Mais la source d’information la plus révélatrice est sans doute une publication des médecins de l’UEFA, l’Union des associations européennes de football. Pendant onze ans, 24 équipes de haut niveau ont enregistré avec une minutie étonnante toutes les blessures et tous les signes de surmenage ayant entraîné des absences à l’entraînement ou aux matches. La conclusion de cette étude est que pour un effectif de 25 joueurs, il faut s’attendre à environ 50 blessures par saison – en d’autres termes, 12% de l’effectif sont constamment incapables de jouer ou de s’entraîner. Imaginez une situation similaire dans la vie professionnelle “normale” ! Une étude similaire menée en Grande-Bretagne affirmait même que le taux de blessures dans le football professionnel était 1000 fois plus élevé que dans les professions à haut risque. Même si nombre de ces atteintes à la santé ne semblent a priori pas dramatiques, elles ont un fort potentiel invalidant, avec tous les désagréments (y compris économiques) que cela implique.

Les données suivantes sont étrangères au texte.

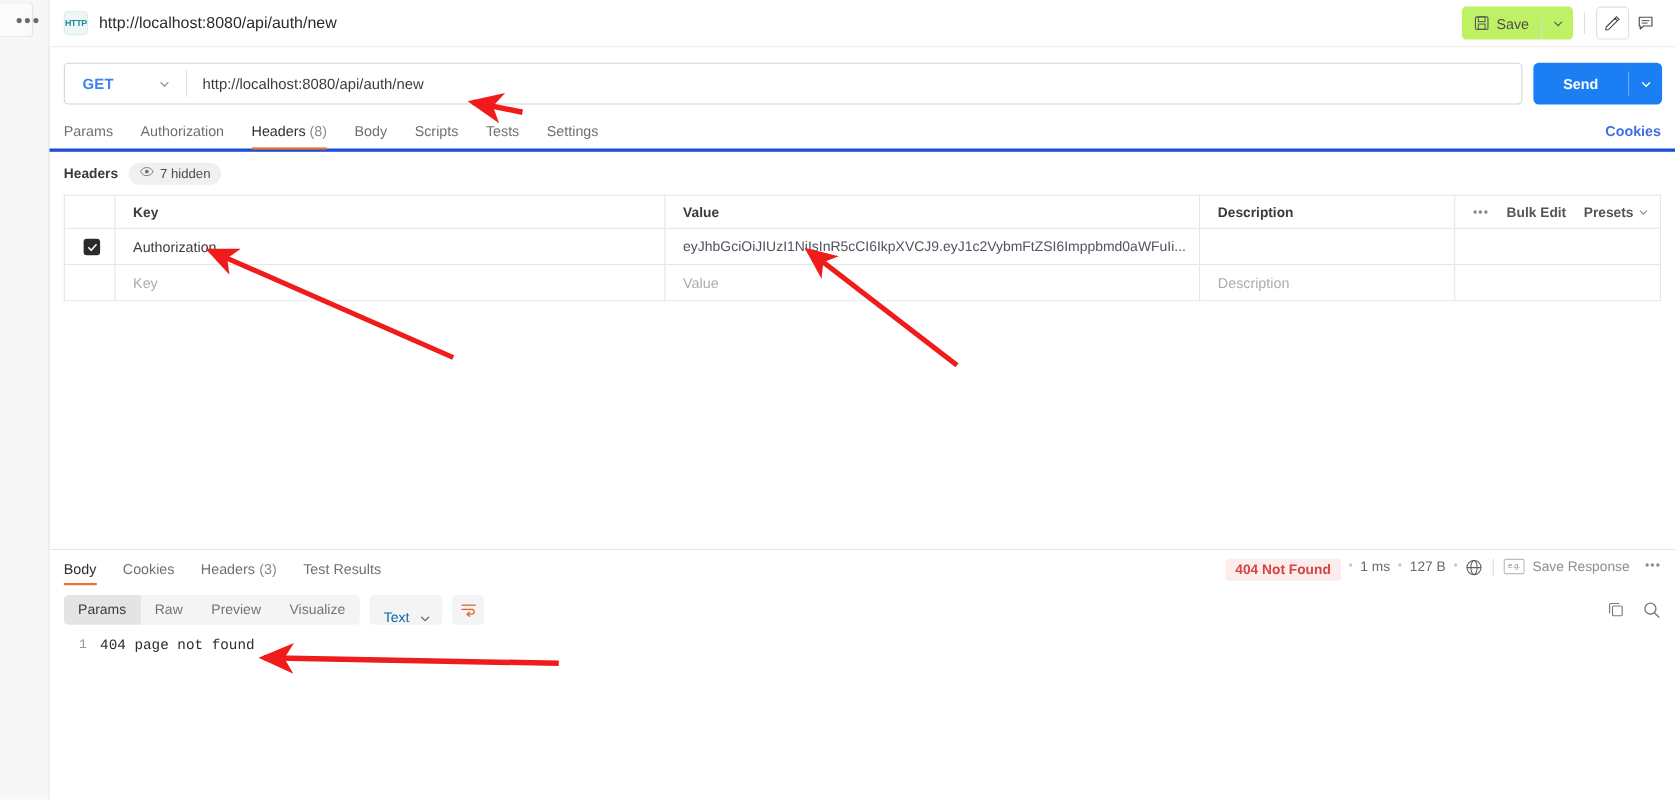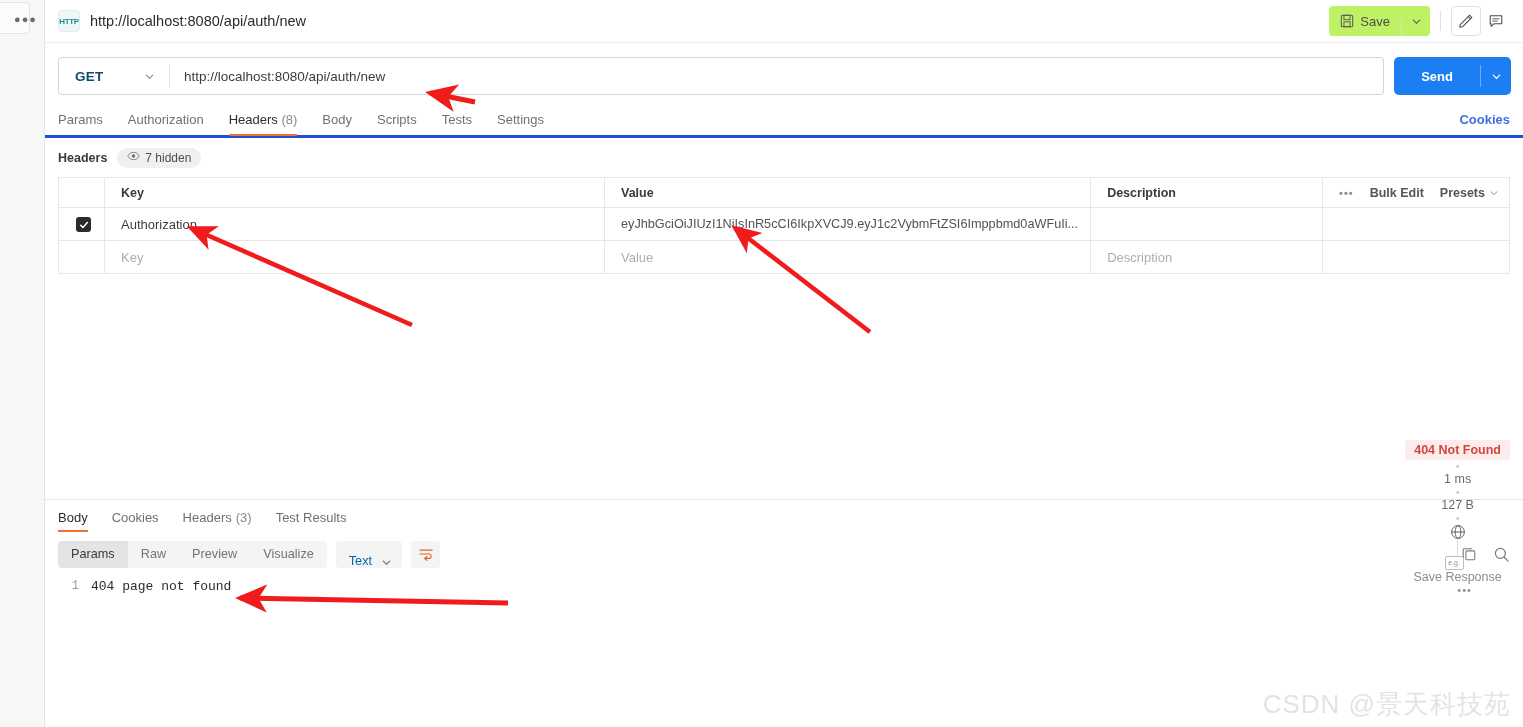"GET" .method-label { color: #0c4a6e -> #3b82f6 }
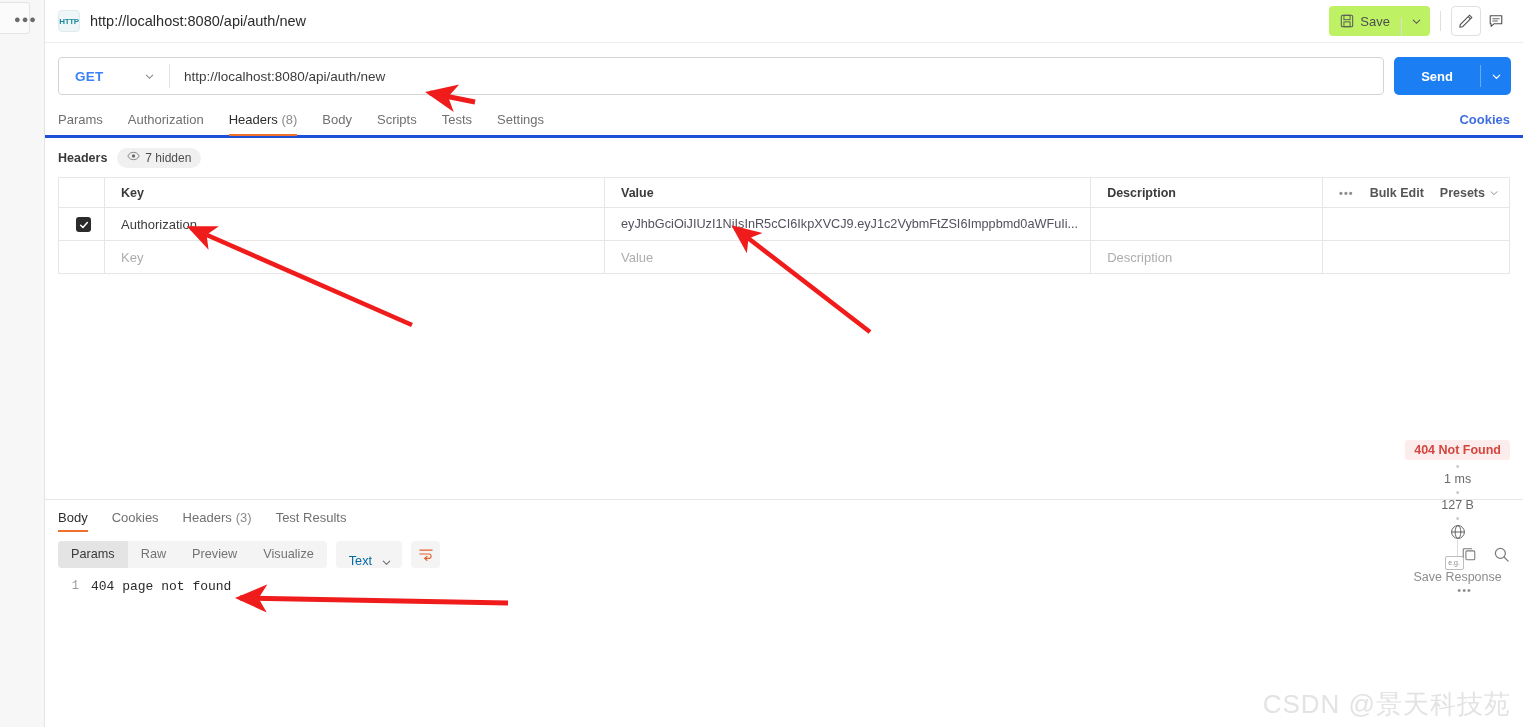"404 Not Found" .statusbar { align-items: center -> flex-start; flex-direction: column -> none }
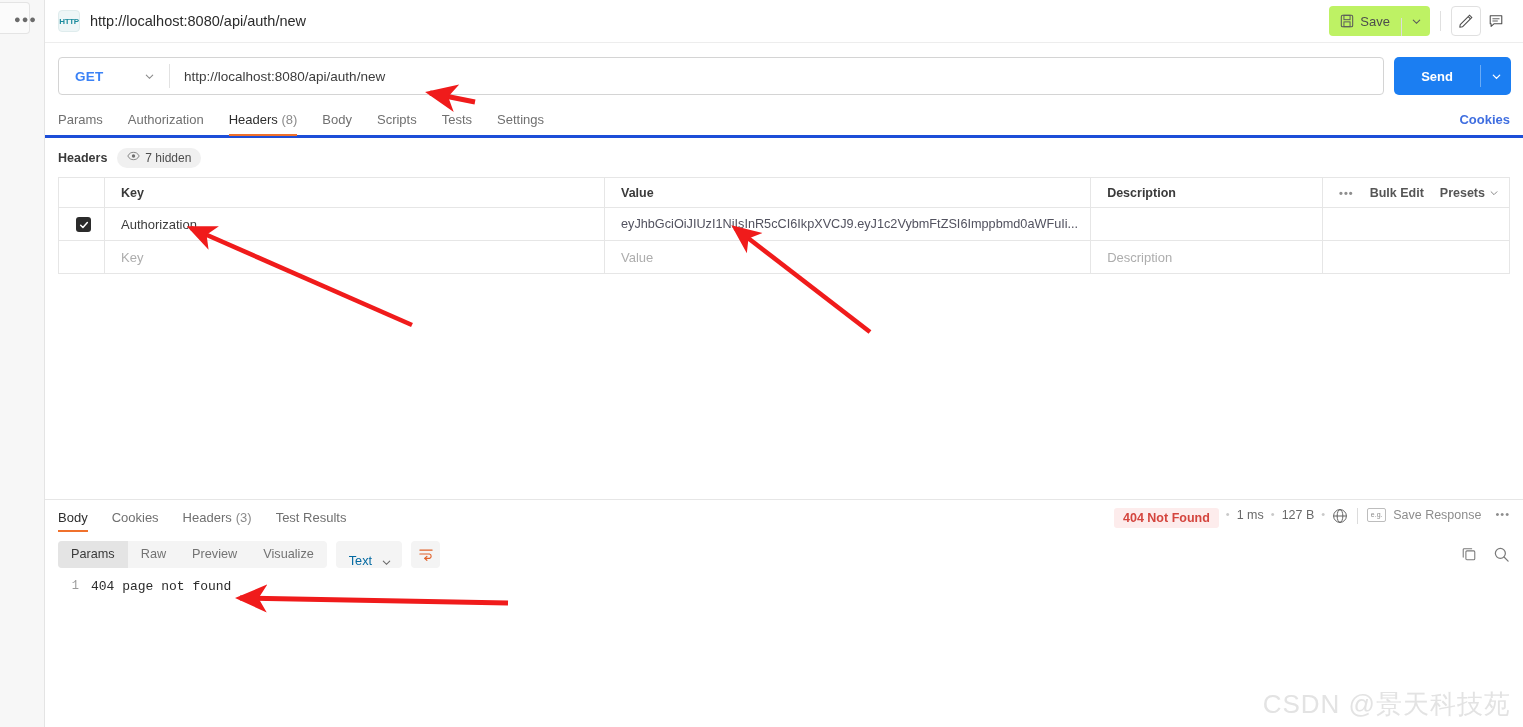"CSDN @景天科技苑" div.watermark { html: <div>CSDN @景天科技苑</div> -> none }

Dans ces événements traumatiques, il s’agit de mettre en évidence les conséquences des blessures à la tête, telles qu’elles se produisent dans différents sports d’équipe. Ces dernières années, on parle de plus en plus de ce que l’on appelle l’encéphalopathie traumatique chronique (anciennement dementia pugilistica) avec des troubles cognitifs précoces pouvant aller jusqu’à la démence. En effet, les commotions cérébrales sont trop souvent minimisées – certains rapports considèrent que les coups de tête répétés, comme dans le football, constituent un risque potentiel de lésion.
Que faudrait-il changer dans le sport de haut niveau ?
De ce point de vue, le sport de haut niveau n’est donc en aucun cas sain. Mais il pourrait en être autrement. Il existe des raisons connues pour lesquelles tant de blessures et de lésions surviennent. Les médecins du sport, c’est-à-dire ceux qui travaillent dans ce domaine, connaissent ces raisons. La prévention serait donc possible, et même prouvée. Mais malheureusement, il n’y a pas assez de médecins du sport, et ils ont du mal à se faire une place dans les clubs et les fédérations. Si cet état de fait pouvait être modifié, il serait tout à fait envisageable de concevoir l’entraînement de manière à ce qu’il ne soit pas dangereux, mais plutôt bénéfique pour l’athlète. En cas de petites blessures inévitables, on prendrait la peine d’établir immédiatement un diagnostic correct et d’organiser un traitement professionnel. On pourrait donner à l’athlète les bons conseils en matière de nutrition et de récupération et les fonctionnaires du sport établiraient des programmes de compétition plus intelligents. Il est possible de mettre en place des règles de compétition plus judicieuses qui n’obligent pas les athlètes à se surpasser en permanence.
Il est permis de rêver un peu – mais même d’un point de vue très réaliste, le sport de haut niveau, pratiqué dans des conditions optimales, pourrait devenir une chose encore plus fascinante, car il ne serait plus du tout dangereux. Il serait alors plus facile d’accorder du crédit aux études qui ont démontré de manière bien documentée que, selon la devise “LLL = les coureurs de fond vivent plus longtemps”, de grandes cohortes d’athlètes olympiques ont effectivement une espérance de vie plus longue que les non-actifs.